• _WHAT NEEDS TO BE DONE_
Exact copy, no pictures: output each line below as it stands.

• _DATA SECTION_
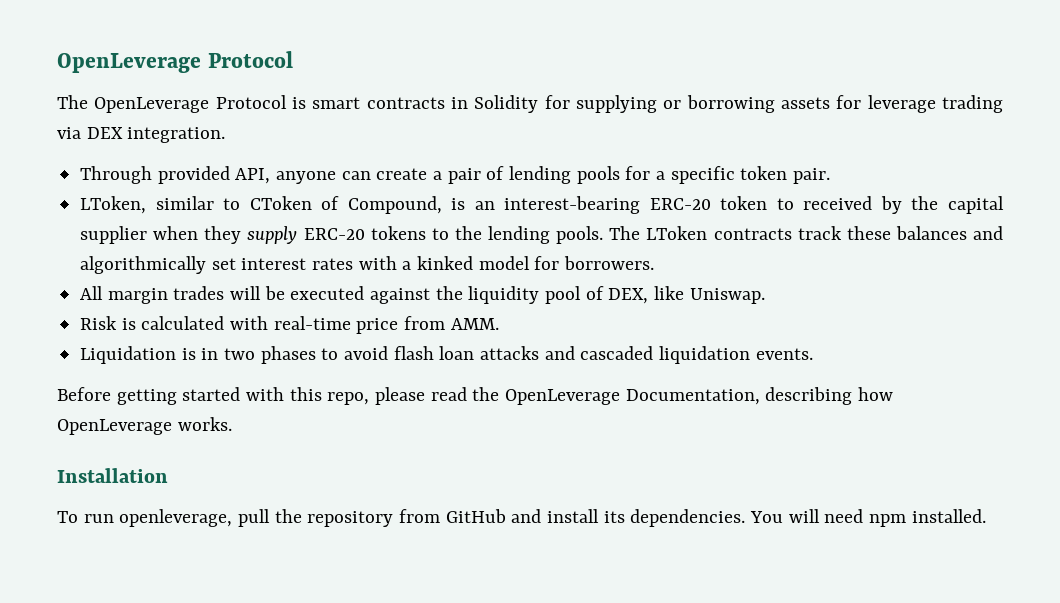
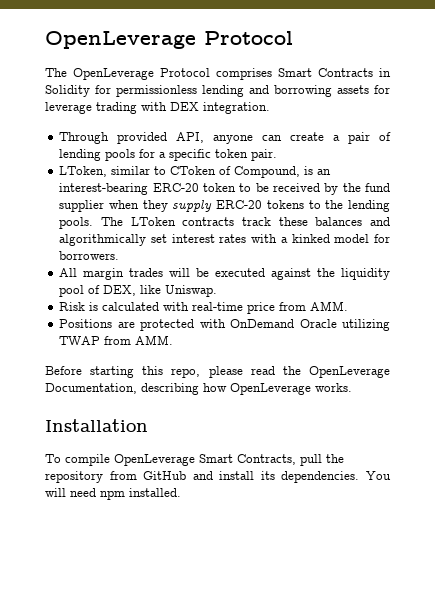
[291,95,682,113] is smart contracts in Solidity for supplying or -> [216,68,391,80] [45,85,269,97] comprises Smart Contracts in Solidity for permissionless lending and
[57,127,81,139] via -> [141,102,167,111] with
(794, 204) none -> [255,183,269,192] be
[947,196,1004,214] capital -> [364,183,390,192] fund
[80,346,813,364] [57,387,285,405] Liquidation is in two phases to avoid flash loan attacks and cascaded liquidation events. // Before getting started with -> [59,319,390,331] [59,335,174,345] [45,366,135,378] Positions are protected with OnDemand Oracle utilizing TWAP from AMM. // Before starting
[83,509,233,527] run openleverage, -> [65,454,296,466] compile OpenLeverage Smart Contracts,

• _RESPONSE_
[291,95,682,113] is smart contracts in Solidity for supplying or -> [216,68,391,80] [45,85,269,97] comprises Smart Contracts in Solidity for permissionless lending and
[57,127,81,139] via -> [141,102,167,111] with
(794, 204) none -> [255,183,269,192] be
[947,196,1004,214] capital -> [364,183,390,192] fund
[80,346,813,364] [57,387,285,405] Liquidation is in two phases to avoid flash loan attacks and cascaded liquidation events. // Before getting started with -> [59,319,390,331] [59,335,174,345] [45,366,135,378] Positions are protected with OnDemand Oracle utilizing TWAP from AMM. // Before starting
[83,509,233,527] run openleverage, -> [65,454,296,466] compile OpenLeverage Smart Contracts,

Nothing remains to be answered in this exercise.